* TASK TO CARRY OUT: Take every line containing "rect" out of the records.

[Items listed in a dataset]
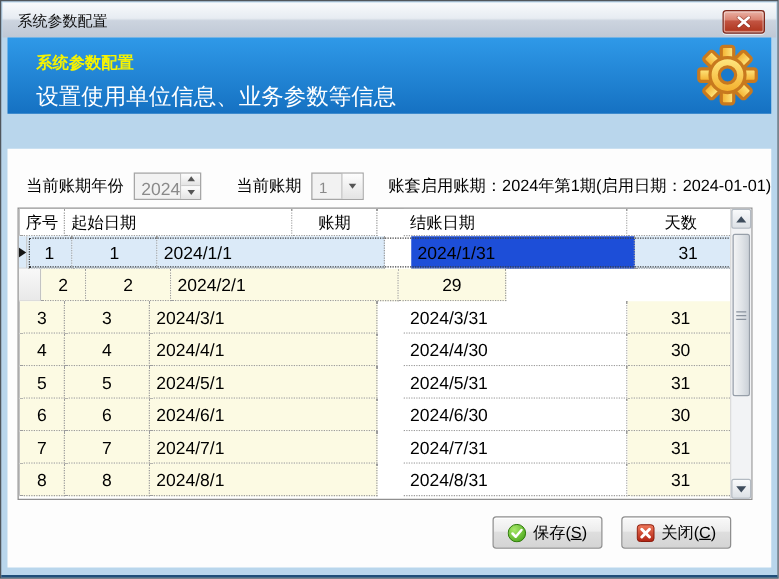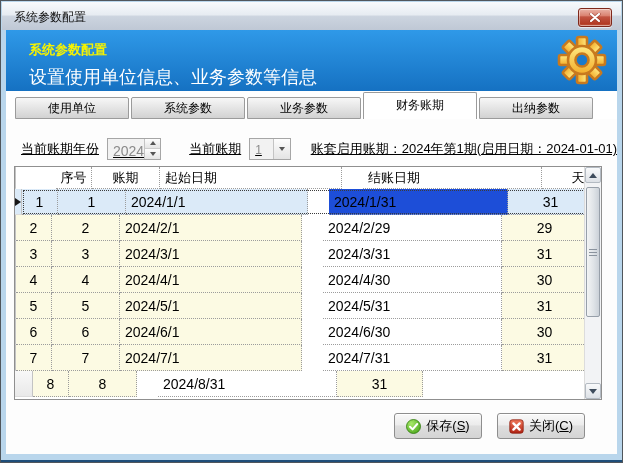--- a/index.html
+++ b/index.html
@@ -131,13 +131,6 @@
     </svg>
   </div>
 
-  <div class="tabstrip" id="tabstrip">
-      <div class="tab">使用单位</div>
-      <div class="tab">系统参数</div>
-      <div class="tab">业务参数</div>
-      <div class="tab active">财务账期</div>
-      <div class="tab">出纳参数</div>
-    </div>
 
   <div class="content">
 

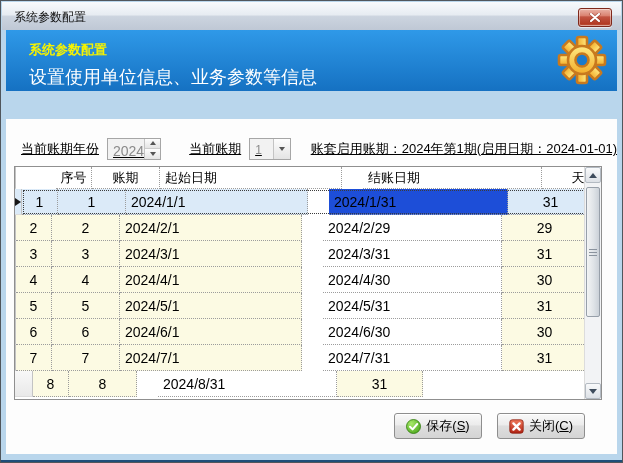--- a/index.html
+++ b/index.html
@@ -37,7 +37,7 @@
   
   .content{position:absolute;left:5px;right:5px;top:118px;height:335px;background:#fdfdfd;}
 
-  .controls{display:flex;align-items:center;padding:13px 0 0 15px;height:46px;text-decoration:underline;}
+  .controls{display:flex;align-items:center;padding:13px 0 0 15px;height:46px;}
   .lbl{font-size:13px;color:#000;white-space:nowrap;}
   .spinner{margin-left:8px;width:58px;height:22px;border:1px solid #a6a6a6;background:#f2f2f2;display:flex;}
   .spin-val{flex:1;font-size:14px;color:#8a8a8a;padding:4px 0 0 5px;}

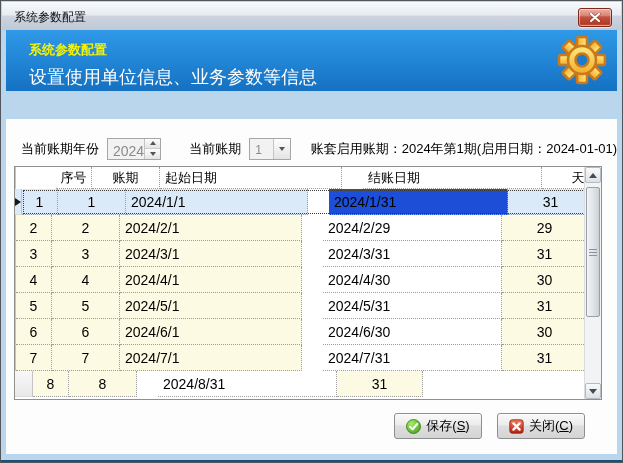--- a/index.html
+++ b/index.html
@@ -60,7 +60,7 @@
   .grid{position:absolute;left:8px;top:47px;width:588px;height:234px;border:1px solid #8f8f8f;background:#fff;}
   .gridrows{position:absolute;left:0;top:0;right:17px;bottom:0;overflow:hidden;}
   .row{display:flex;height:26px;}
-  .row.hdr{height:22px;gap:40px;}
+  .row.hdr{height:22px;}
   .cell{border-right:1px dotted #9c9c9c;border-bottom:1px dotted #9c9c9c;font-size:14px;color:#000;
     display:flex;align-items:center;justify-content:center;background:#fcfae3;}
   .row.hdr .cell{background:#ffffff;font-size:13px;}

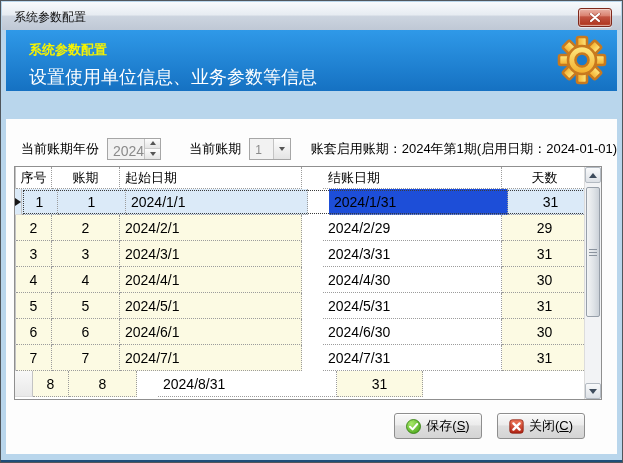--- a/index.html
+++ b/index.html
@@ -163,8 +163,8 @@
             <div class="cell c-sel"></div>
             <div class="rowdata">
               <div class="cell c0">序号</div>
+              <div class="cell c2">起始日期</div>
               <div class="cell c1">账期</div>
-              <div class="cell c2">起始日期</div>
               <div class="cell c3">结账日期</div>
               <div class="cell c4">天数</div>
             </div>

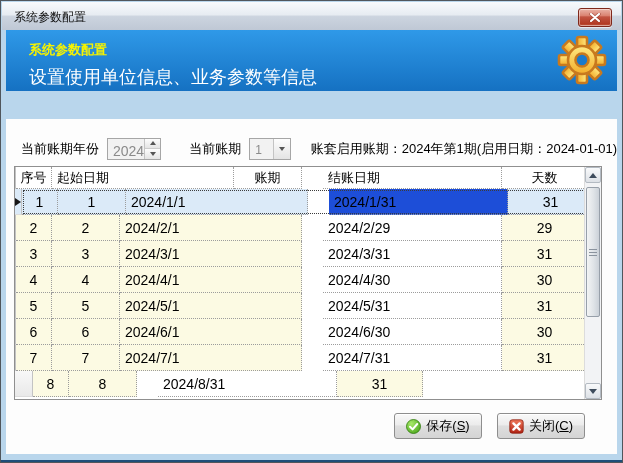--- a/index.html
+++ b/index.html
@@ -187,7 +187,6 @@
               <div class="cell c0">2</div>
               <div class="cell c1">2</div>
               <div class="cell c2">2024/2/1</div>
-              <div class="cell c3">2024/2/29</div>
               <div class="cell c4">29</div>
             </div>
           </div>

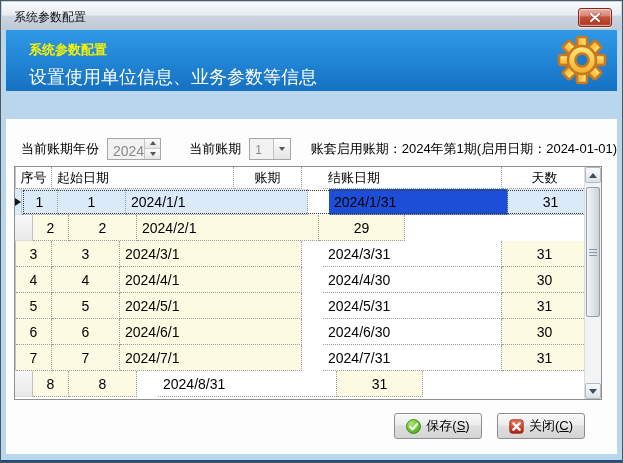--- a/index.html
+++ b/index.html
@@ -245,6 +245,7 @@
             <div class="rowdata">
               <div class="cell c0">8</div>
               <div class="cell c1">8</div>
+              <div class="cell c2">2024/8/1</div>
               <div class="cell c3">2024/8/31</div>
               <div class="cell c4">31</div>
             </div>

---

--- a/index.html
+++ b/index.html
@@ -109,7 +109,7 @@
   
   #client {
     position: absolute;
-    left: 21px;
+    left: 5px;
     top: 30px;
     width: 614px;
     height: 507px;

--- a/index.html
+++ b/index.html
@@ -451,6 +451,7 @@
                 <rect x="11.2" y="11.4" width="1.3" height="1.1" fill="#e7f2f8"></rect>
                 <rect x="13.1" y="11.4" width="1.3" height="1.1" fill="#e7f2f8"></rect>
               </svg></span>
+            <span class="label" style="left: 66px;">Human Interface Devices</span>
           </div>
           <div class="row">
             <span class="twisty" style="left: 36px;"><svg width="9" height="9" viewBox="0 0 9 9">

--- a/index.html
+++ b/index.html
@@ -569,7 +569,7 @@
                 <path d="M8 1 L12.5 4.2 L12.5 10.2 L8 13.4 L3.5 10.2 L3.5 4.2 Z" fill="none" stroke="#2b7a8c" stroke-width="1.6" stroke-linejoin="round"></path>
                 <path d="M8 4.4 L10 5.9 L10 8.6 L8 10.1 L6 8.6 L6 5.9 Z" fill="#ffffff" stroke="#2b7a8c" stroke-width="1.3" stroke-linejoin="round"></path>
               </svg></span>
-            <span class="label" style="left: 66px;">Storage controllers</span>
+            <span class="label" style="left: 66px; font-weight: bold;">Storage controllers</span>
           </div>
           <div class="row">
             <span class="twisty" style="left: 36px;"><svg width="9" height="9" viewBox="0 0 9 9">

* RESULT OF THE TASK:
                 <rect x="11.2" y="11.4" width="1.3" height="1.1" fill="#e7f2f8"></rect>
                 <rect x="13.1" y="11.4" width="1.3" height="1.1" fill="#e7f2f8"></rect>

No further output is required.